On the occasion of his debut as Phoenix Symphony's new Music Director, Tito Muñoz regaled his audience with a rich and robust performance of Carl Orff's Carmina Burana. Among the coterie of young conductors seizing the baton of major metropolitan orchestras, Muñoz will certainly be among the luminaries.
The complete title of Orff's scenic cantata, composed in the mid-'30's and based on 24 Medieval poems about springtime, the life of the tavern, and the joys of love and lust is Carmina Burana: Cantiones profanæ cantoribus et choris cantandæ comitantibus instrumentis atque imaginibus magicis. In English: "Songs of Beuern: Secular songs for singers and choruses to be sung together with instruments and magic images."
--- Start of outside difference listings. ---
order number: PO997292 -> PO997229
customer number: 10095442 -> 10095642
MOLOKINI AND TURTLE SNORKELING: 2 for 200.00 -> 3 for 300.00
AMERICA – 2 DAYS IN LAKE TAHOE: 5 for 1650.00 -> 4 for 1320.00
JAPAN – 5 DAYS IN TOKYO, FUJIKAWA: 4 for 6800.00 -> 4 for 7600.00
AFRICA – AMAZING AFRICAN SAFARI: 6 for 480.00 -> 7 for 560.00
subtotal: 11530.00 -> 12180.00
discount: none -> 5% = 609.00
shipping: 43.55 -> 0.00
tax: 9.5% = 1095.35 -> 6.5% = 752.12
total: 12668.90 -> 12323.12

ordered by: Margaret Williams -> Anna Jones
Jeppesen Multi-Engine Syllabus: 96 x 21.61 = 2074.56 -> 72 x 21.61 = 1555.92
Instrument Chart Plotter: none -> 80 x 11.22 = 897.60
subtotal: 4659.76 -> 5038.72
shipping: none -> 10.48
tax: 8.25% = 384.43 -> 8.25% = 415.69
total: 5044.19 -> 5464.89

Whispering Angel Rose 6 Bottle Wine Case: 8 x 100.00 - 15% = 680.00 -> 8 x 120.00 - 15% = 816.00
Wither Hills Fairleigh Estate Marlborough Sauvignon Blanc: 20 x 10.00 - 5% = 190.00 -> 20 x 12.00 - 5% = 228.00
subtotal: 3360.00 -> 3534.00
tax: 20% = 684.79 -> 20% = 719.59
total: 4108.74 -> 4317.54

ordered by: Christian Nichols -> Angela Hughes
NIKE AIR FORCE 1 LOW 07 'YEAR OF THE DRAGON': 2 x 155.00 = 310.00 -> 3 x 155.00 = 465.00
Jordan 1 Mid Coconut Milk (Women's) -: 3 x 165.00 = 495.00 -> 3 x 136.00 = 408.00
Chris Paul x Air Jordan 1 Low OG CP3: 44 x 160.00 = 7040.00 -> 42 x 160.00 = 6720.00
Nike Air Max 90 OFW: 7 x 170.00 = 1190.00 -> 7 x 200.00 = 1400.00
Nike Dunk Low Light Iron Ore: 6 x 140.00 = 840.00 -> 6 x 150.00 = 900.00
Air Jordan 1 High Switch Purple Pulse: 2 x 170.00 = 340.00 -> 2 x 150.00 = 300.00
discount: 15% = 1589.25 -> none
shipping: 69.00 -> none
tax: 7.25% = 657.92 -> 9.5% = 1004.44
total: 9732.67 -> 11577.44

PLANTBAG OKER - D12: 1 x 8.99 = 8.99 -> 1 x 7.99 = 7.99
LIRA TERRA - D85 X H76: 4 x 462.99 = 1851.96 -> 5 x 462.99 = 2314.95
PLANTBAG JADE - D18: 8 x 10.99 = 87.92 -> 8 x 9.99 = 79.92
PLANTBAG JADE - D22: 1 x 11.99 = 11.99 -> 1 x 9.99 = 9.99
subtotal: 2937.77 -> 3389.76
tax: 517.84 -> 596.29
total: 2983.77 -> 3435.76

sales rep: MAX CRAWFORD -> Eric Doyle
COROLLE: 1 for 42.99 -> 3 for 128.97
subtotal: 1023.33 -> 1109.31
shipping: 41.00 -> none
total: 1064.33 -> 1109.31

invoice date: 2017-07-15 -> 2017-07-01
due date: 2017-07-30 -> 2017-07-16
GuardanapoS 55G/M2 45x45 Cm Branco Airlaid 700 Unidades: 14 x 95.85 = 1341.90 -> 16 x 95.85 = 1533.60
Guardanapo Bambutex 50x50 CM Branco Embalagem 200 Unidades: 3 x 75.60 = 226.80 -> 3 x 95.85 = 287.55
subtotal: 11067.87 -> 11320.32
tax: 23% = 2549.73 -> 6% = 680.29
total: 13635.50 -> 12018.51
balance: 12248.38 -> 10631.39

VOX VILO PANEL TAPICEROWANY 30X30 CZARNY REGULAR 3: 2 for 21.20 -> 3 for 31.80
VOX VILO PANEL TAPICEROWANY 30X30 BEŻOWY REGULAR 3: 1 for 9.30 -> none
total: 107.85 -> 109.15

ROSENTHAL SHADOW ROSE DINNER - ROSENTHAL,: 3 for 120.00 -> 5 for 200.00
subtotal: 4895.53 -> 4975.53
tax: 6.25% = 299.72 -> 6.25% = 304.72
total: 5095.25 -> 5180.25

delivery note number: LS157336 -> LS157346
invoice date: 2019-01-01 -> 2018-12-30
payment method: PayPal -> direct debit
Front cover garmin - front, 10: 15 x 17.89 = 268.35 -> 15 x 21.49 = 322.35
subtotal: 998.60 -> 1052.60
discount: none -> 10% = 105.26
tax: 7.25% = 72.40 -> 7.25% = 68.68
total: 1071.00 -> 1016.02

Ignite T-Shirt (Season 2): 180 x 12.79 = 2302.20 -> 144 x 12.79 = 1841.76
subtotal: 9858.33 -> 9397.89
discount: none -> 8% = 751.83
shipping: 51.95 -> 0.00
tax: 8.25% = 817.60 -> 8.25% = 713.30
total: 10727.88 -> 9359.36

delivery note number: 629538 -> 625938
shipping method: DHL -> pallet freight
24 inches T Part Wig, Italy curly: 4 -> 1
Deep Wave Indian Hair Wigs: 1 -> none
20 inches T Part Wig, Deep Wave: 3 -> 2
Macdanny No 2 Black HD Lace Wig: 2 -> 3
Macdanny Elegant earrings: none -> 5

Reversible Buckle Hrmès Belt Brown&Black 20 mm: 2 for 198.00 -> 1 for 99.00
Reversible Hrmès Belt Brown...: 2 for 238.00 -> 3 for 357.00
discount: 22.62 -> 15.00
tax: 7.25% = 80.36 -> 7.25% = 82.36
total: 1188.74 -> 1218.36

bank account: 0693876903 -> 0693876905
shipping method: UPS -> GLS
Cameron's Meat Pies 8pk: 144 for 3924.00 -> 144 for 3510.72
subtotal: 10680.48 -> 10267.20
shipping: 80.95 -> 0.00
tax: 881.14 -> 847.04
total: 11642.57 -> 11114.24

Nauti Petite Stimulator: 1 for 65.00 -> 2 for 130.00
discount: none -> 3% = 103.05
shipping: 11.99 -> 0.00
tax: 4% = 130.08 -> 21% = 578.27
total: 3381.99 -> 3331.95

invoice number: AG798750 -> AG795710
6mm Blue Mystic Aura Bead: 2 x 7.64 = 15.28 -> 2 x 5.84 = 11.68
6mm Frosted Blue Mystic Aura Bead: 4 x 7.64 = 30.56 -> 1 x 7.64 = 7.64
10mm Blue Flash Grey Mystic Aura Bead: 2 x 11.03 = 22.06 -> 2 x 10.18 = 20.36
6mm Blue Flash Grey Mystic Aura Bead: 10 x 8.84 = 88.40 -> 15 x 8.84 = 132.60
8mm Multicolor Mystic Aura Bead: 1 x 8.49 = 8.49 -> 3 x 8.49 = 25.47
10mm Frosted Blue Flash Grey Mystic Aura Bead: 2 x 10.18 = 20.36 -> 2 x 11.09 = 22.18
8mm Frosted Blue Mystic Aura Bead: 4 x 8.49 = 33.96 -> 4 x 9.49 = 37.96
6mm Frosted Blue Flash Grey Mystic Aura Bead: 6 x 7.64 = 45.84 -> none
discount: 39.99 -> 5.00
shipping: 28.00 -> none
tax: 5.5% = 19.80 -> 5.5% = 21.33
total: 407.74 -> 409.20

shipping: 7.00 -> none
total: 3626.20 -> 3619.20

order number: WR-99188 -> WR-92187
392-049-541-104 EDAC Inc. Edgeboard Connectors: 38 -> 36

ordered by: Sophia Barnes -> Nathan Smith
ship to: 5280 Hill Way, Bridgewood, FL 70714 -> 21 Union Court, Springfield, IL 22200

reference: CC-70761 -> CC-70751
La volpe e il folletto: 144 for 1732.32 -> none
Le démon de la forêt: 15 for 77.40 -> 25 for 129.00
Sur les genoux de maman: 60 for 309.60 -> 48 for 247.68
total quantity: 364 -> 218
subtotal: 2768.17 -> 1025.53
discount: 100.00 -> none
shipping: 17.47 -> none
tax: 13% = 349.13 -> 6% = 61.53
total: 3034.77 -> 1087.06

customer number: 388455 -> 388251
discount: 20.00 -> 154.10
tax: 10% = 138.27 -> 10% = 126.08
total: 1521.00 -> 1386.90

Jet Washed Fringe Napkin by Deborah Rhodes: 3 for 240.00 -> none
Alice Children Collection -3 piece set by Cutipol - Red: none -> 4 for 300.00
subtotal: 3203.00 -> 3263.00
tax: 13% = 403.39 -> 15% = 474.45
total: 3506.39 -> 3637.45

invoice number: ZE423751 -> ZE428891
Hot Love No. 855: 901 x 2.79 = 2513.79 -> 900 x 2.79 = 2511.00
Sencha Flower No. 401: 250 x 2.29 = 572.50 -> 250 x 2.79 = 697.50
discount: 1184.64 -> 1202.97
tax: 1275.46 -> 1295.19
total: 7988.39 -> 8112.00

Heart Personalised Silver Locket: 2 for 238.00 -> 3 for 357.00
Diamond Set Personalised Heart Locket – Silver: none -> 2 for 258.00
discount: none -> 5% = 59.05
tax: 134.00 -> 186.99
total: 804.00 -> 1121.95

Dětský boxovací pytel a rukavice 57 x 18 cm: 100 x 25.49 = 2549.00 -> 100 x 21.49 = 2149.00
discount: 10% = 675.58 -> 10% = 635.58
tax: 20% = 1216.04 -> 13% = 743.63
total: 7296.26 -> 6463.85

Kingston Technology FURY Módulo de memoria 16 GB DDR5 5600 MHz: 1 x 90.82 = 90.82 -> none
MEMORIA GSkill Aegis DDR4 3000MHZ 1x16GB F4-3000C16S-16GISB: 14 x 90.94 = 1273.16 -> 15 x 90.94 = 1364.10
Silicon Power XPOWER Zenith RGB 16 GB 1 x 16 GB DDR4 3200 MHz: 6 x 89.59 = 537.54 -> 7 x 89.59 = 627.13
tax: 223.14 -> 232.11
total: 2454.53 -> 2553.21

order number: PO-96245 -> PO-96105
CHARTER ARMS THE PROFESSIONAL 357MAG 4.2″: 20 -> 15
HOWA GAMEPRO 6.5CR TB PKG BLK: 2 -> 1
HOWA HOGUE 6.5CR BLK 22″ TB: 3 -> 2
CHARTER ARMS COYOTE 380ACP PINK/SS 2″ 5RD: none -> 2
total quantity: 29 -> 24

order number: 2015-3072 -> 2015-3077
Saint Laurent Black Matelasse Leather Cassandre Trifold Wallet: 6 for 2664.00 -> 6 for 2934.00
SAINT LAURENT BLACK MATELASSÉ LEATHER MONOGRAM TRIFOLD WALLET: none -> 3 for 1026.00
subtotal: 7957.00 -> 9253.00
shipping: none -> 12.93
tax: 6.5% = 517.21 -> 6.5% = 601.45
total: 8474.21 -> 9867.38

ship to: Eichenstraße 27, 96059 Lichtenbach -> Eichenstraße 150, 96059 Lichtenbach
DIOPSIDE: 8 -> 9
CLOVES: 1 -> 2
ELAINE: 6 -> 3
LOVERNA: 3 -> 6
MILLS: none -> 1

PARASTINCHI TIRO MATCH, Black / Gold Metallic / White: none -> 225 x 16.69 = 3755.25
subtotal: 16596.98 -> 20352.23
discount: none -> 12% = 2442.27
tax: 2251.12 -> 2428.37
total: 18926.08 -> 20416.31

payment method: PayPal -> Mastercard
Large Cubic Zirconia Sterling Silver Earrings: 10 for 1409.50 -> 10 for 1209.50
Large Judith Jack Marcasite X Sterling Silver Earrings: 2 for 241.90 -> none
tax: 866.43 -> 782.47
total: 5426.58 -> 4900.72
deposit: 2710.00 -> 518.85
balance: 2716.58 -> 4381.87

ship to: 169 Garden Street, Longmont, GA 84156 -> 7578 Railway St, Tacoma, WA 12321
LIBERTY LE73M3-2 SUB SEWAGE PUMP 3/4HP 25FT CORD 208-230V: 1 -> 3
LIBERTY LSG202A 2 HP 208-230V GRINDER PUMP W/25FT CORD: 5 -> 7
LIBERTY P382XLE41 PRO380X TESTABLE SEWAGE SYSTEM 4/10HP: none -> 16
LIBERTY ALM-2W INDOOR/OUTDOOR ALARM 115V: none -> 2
The name says it all ~ a musical travelogue of humanity's pleasures, follies, and excesses intoned with cascading ranges of color and texture. And Muñoz and the orchestra pitched the score with gusto!
What better way to introduce the Carmina than to precede it with Stravinsky's Firebird Suite, evoking the contrasts between the magical and monstrous domain of King Kastchei and the bucolic world of Prince Ivan. Orff's orchestration is akin to Stravinsky's. From the menacing mood of the opening movement to the Firebirds appearance and then to the finale, bassoons, horns, violins, and percussion conspire to give a hint of what comes next in Orff's grand opus.
The orchestra was indeed merely warming up, for with the first notes of Carmina's first movement, Fortuna Imperatrix Mundi (Fortune, Empress of the World), the mood in the hall was transformed.
If the new maestro in town aims to demonstrate his artistic mettle, he might smartly pull out all the stops and do the Carmina, for it is scored for a large orchestra joined by two choruses and three soloists.
The orchestra was altogether brilliant ~ a grand fusion of harp, strings, horns, and percussion. Bruce Pulk was masterful on tympani; Viviana Cumplido Wilson's flute and Erik Ludwig's contrabassoon were rich and mellifluous.
The Phoenix Symphony Chorus was outstanding ~ robust and riveting. The Phoenix Boys Choir demonstrated the poise and quality of voice that has become its signature under the direction of Georg Stangelberger.
Mary MacKenzie, Christopher Pfund, and Corey McKern handled the challenging arias, but it was Pfund who stole the show in an anguished entrance and comedic dialogue with the Chorus as the roasting swan in Olim lacus colueram.
Maestro Muñoz has set the standard against which he and the orchestra will henceforth be measured!